Le juge a relevé que les faits reprochés s’étaient déroulés exclusivement dans un cadre privé : domiciles des étudiantes, domicile du requérant, ou boîte de nuit. Aucune des plaignantes n’était de la même promotion que l’intéressé, aucune n’avait suivi d’enseignement commun avec lui, et aucune ne l’avait rencontré dans le cadre universitaire. Surtout, aucune des soirées concernées n’était organisée dans un cadre universitaire.
Plus déterminant encore, le tribunal a constaté qu’aucune pièce du dossier ne permettait d’établir qu’une quelconque publicité avait été donnée aux faits, que ce soit au sein de l’université ou à l’extérieur, tant à l’époque des faits qu’après leur dénonciation en mars 2025. L’atteinte alléguée à la réputation de l’université n’était donc pas démontrée.
L’exigence de preuves objectives
Le tribunal a également souligné l’absence de corroboration des impacts allégués sur la santé et la scolarité des plaignantes. Si plusieurs d’entre elles avaient évoqué des redoublements, des échecs aux examens, des troubles du sommeil et une perte de poids, aucune pièce médicale ou administrative ne venait objectiver ces difficultés ni établir un lien de causalité avec les faits reprochés.
Cette approche est remarquable en ce qu’elle traduit une exigence probatoire forte, même dans le cadre d’une procédure en référé. Le juge ne se contente pas des déclarations des plaignantes, aussi graves soient les accusations portées, mais recherche des éléments objectifs permettant d’établir un préjudice concret pour l’institution universitaire ou pour les étudiantes.
Portée de la décision et enseignements
Cette ordonnance rappelle avec force que la compétence disciplinaire des universités n’est pas illimitée. Elle ne s’étend qu’aux comportements présentant un lien suffisant avec la vie universitaire et susceptibles de porter atteinte au fonctionnement de l’établissement. Des faits, même graves, relevant de la vie privée des étudiants et n’ayant aucun retentissement sur la communauté universitaire, échappent en principe à cette compétence.
Le juge des référés a su trouver un équilibre délicat entre, d’une part, la nécessité de protéger les étudiantes contre les violences sexuelles et sexistes, préoccupation légitime et essentielle, et d’autre part, le respect des droits de la défense et des principes fondamentaux du droit disciplinaire universitaire. En l’absence d’éléments probants établissant un lien entre les faits reprochés et la vie universitaire, la sanction ne pouvait être maintenue.
Il convient de souligner que cette décision n’a été rendue qu’en référé suspension et qu’elle ne préjuge pas de l’issue du recours au fond.

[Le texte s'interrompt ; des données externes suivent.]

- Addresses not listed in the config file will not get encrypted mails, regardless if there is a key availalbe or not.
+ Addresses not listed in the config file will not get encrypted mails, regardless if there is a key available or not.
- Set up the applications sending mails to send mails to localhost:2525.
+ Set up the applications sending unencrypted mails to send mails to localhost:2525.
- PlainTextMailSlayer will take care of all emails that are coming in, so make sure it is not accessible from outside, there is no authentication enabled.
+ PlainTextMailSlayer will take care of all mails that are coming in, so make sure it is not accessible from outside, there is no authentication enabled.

Elle n’a pas non plus pour effet d’empêcher d’éventuelles poursuites pénales, le tribunal ayant d’ailleurs relevé que l’université n’avait toujours pas procédé à un signalement au procureur de la République.
Pour les praticiens, cette ordonnance constitue un rappel utile des exigences du juge administratif en matière de sanctions disciplinaires universitaires et de la nécessité, pour les établissements, de rassembler des éléments probants démontrant le lien entre les faits reprochés et l’atteinte portée à l’institution avant de prononcer des sanctions aussi lourdes que des exclusions de longue durée.